__Brief__. Restate word for word each line of the data, starting at the one containing "(973, 707) none" and running through the last.

__Data supplied__.

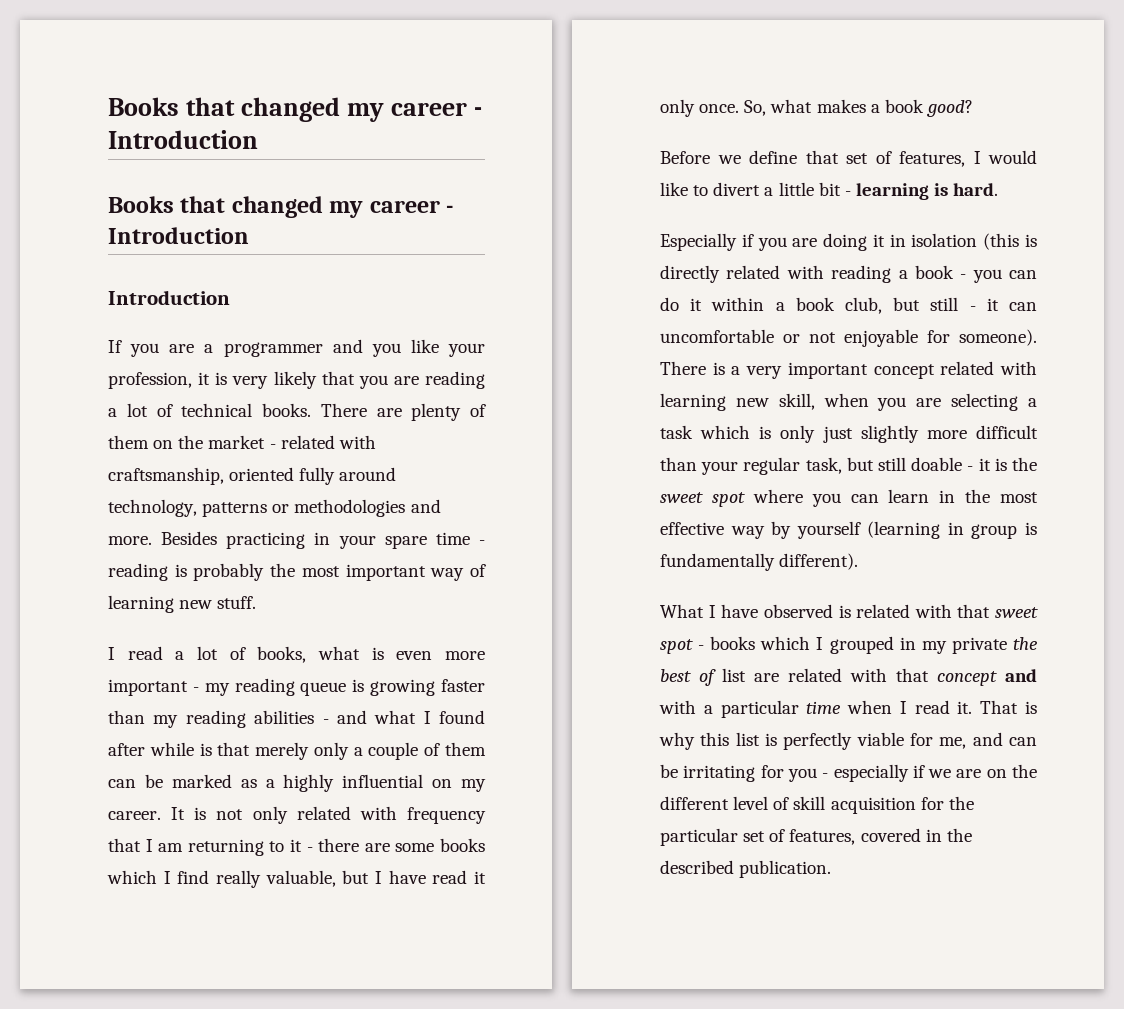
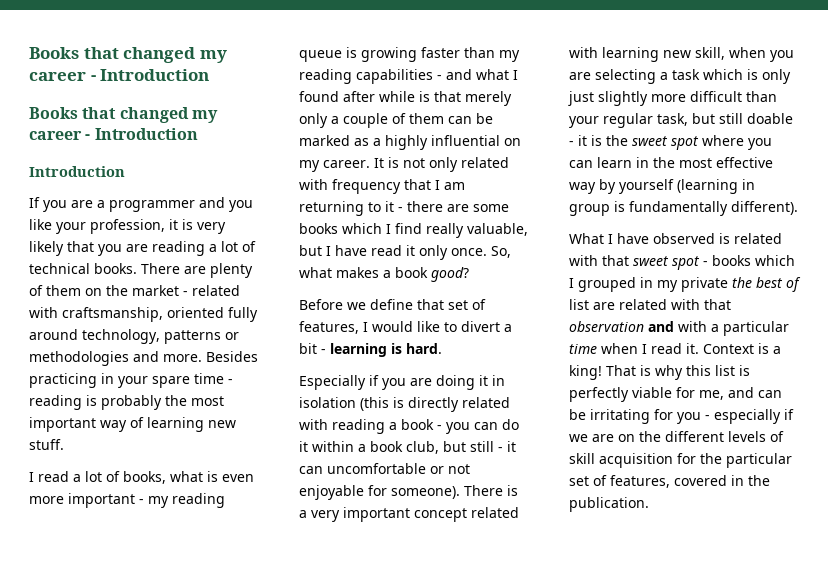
[254,710,315,724] abilities -> [356,69,433,84] capabilities
[778,182,814,196] little -> (512, 328) none
[937,671,997,686] concept -> [569,321,644,332] observation
(973, 707) none -> [703,343,781,354] [569,365,602,380] Context is a king!
[733,796,769,810] level -> [728,431,766,442] levels
[660,860,734,874] described -> (770, 480) none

__Written solution__.
(973, 707) none -> [703,343,781,354] [569,365,602,380] Context is a king!
[733,796,769,810] level -> [728,431,766,442] levels
[660,860,734,874] described -> (770, 480) none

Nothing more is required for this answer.